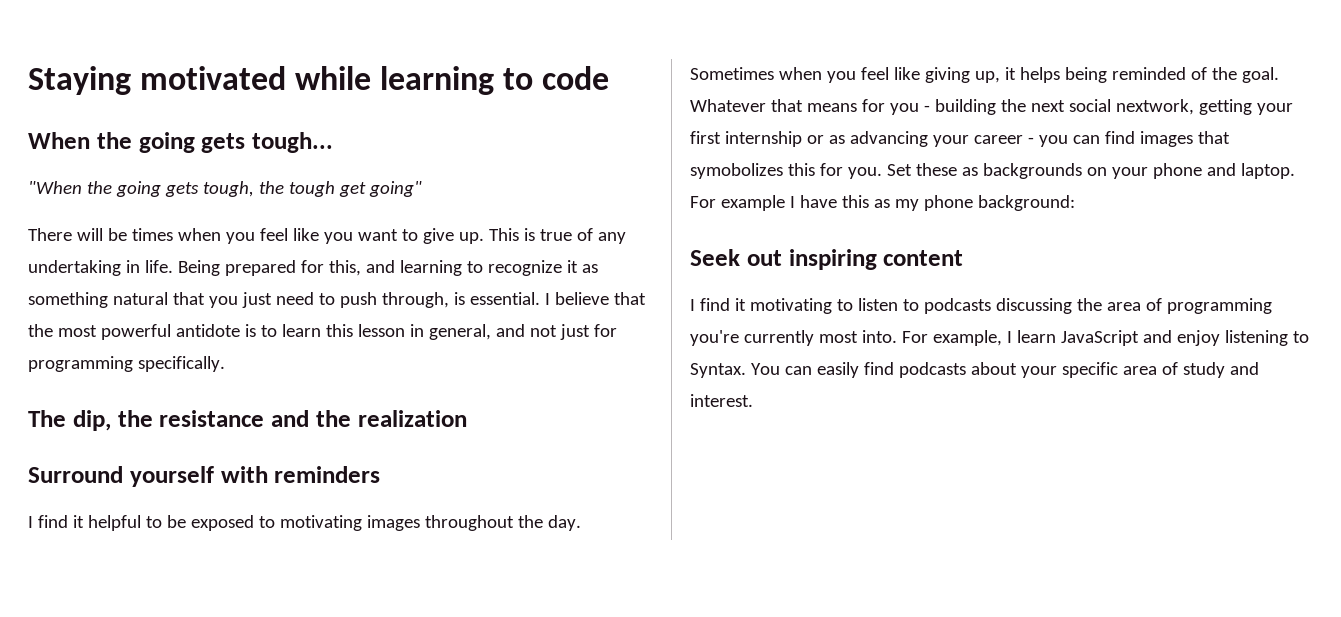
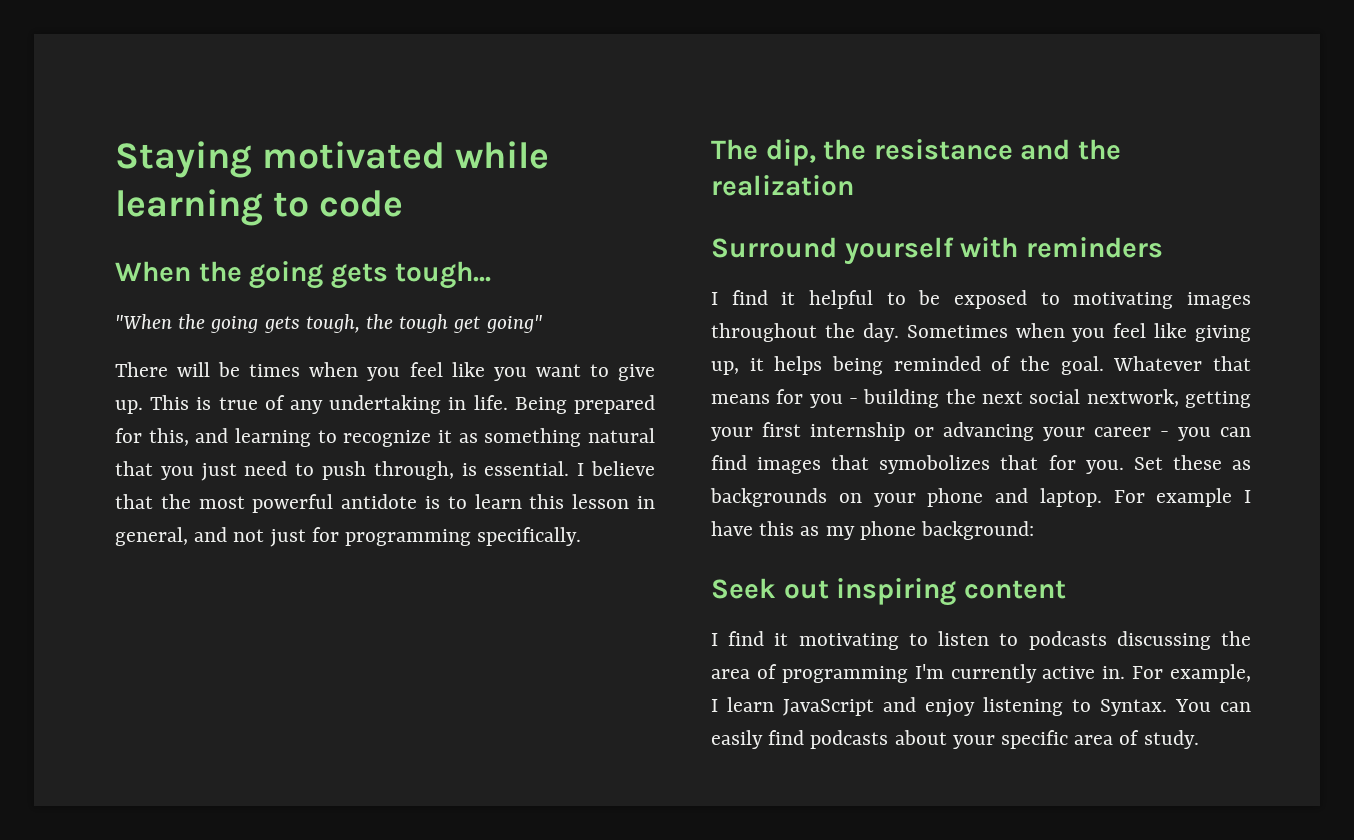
- Whatever that means for you - building the next social nextwork, getting your first internship or as advancing your career - you can find images that symobolizes this for you.
+ Whatever that means for you - building the next social nextwork, getting your first internship or advancing your career - you can find images that symobolizes that for you.
- I find it motivating to listen to podcasts discussing the area of programming you're currently most into.
+ I find it motivating to listen to podcasts discussing the area of programming I'm currently active in.
- You can easily find podcasts about your specific area of study and interest.
+ You can easily find podcasts about your specific area of study.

━━━━━━━━━━

EXERCISE AIM: Reply with exactly the lines from the one containing "currently active in." to the last line of the material, inclusive, and with nothing more.

RESULT FOR THIS TASK:
+ I find it motivating to listen to podcasts discussing the area of programming I'm currently active in.
- You can easily find podcasts about your specific area of study and interest.
+ You can easily find podcasts about your specific area of study.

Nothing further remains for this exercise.